Sivan Rahav Meir
He aquí una historia antigua que es muy relevante hoy en día:
Los sollozos ahogaban la garganta del judío. Se sentó frente al Rabino Ovadia Somekh, líder de los judíos iraquíes hace unos 150 años, y casi no podía hablar. Comenzó a contarle al rabino todos sus pecados y malas acciones, pero empezó a llorar y no pudo continuar. “No tengo esperanzas”, dijo y sus hombros temblaron, “tengo tantas dificultades y problemas que estoy perdido”.
El rabino Somekh permaneció en silencio, lo miró con cariño, y cuando el hombre guardó silencio, el rabino dijo sólo una cosa: “¿Y…?”.
El hombre no entendió lo que el rabino quería decir. Miró al rabino en busca de una pista y luego dijo: “No entendí…eso es todo”.

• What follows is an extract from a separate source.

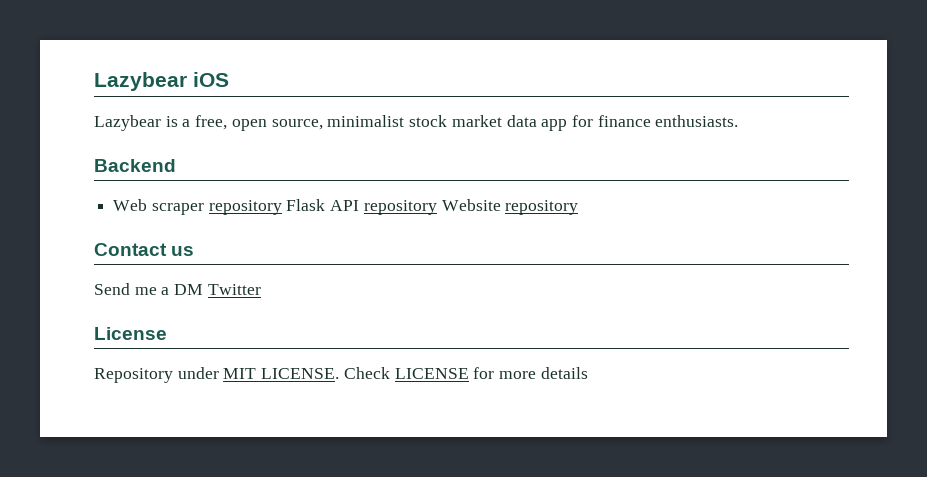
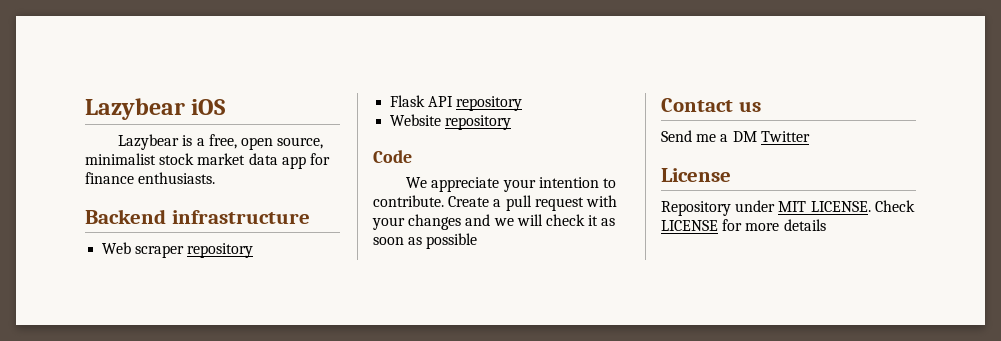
(176, 165) none -> [171,210,310,224] infrastructure
(282, 207) none -> (254, 250) //
(437, 207) none -> (523, 103) //
(579, 207) none -> [373,150,412,163] [406,177,616,192] [373,195,617,211] [372,214,616,230] [373,233,478,249] // Code // We appreciate your intention to contribute. Create a pull request with your changes and we will check it as soon as possible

El rabino sonrió y dijo: “¿Y…?”.
El hombre todavía no entendía lo que quería el rabino. Después de todo, le había contado todas sus dificultades y problemas hasta el final, no había continuación. Allí terminaba la historia.
El rabino Somekh explicó: “¿Cuándo termina una historia? Cuando decides terminarla. Puedes hablar de un pecado, pero puedes continuar contando cómo lo corregiste. Siempre puedes agregar un nuevo final a la trama. El secreto es no detenerse en la desesperación, pero añadir siempre la “y” de la conexión, la letra “y” que abre una nueva frase, un nuevo horizonte, un nuevo futuro. ¿Y…?”.
El rabino Somekh le insinuó al hombre que incluso si sentimos que ahora sólo tenemos problemas en la vida, no siempre estos son definitivos. Incluso cuando se trata de nuestra difícil situación personal, e incluso cuando parece que todo está perdido a nivel nacional, siempre es posible intentar agregar la “y” y continuar la historia en una mejor dirección.